4. The contention, which is raised before this Court, on behalf of the petitioner is to the effect that even though the detaining authority has referred to the applications for bail filed in connection with Anti Squad Police Station Cr, No. 44 of 2006 (ground case) and concluded that such person is likely to be released on ball, there is no reference to the fact that detenu was in custody in connection with adverse case, namely, Anti Squad Police Station Crime No. 37 of 1996, wherein, it was alleged that the detenu has committed similar offences. Learned Counsel for the petitioner submitted that this clearly indicates non-application of mind on the part of the detaining authority and the order of detention is therefore vitiated. Learned Counsel for the petitioner has relied upon the decisions reported in 2006 (1) CTC 340 (Balasubramanian alias Subramanian alias Subbudu alias Subbu v. The Commissioner of Police, Madurai City) and 2004 MLJ (Crl) 829 (Anjalammal v. The State of Tamil Nadu).
5. Learned Additional Public Prosecutor appearing for the State, on the other hand, has submitted that even though there is no specific reference to filing of any bail application inn connection with Crime No. 37 of 2006, since the offences committed on both the occasions are similar and since there is reference to commission of the offence in Cr. No, 44 of 2006, it must be taken that the detaining authority was aware of the alleged involvement of the detenu in earlier case and cannot be said that there has been non-application of mind.

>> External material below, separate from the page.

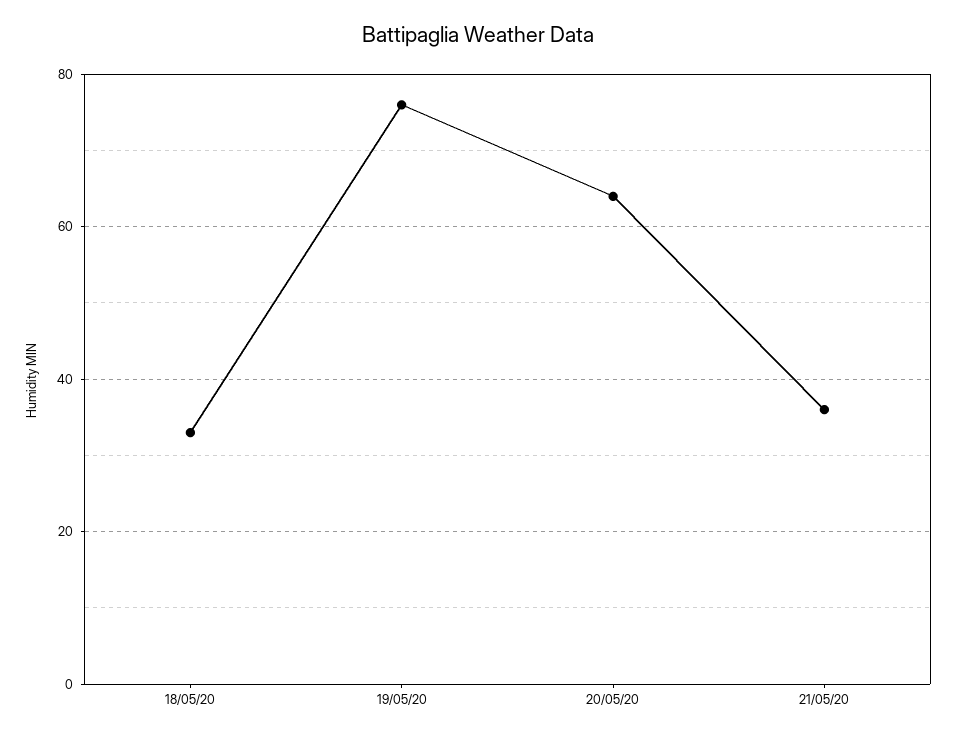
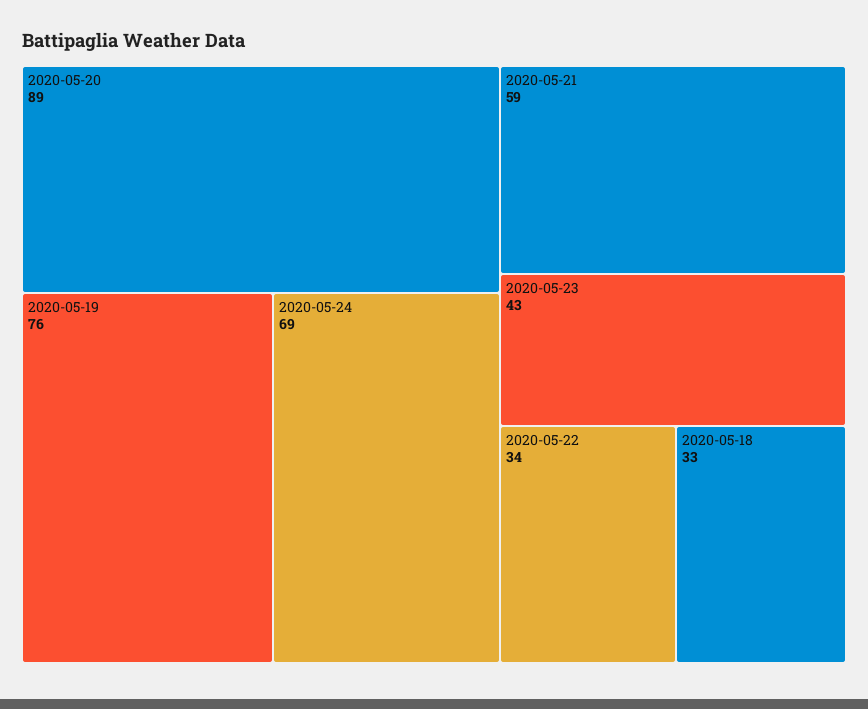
20/05/20: 65 -> 89
21/05/20: 35 -> 59
2020-05-24: none -> 69
2020-05-23: none -> 43
2020-05-22: none -> 34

6. Non-application of mind is on account of the fact that the detenu has been remanded in connection with two cases, but the detaining authority has referred to the possibility of the detenu being released on bail by referring to the bail Applications Crl. M.P. Nos. 4007 and 4050 of 2006, which had been filed in Cr. No. 44 of 2006. In other words, the detaining authority has not at all considered the possibility of the detenu being released in other case. Even if bail order would have been passed in Cr. No, 44 of 2006, the detenu would be still detained in prison as no ball application had been filed in connection with the earlier case, i.e., Cr. No. 37 of 2006. The detaining authority has not at all applied his mind to the aforesaid aspect. As a matter of fact, almost on similar circumstances, the Division Bench in 2006 (1) CTC 340 (cited supra) had quashed such detention on account of the fact that the detaining authority had only referred to filing of bail application in one crime and there is no reference to filing of ball application in connection with other similar crime.

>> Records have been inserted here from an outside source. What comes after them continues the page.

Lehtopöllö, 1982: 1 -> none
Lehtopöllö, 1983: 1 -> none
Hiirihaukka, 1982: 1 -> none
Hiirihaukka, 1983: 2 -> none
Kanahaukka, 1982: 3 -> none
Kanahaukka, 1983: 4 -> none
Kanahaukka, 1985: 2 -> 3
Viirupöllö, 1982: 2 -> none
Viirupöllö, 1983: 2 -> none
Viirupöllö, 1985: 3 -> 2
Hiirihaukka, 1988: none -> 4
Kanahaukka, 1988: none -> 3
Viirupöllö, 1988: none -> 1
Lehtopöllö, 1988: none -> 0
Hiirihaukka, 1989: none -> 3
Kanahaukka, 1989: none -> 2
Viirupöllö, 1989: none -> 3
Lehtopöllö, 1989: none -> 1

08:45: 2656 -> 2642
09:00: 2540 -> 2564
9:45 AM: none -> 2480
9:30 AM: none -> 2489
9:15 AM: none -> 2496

7. In view of the aforesaid, we are constrained to quash the order of detention, even though the allegations against the detenu were quite serious in nature and the detenu alleged to be a habitual offender. The Habeas Corpus Petition is allowed and the order of detention is set aside and the detenu is directed to be set at liberty forthwith from the custody unless he is required in connection with any other case.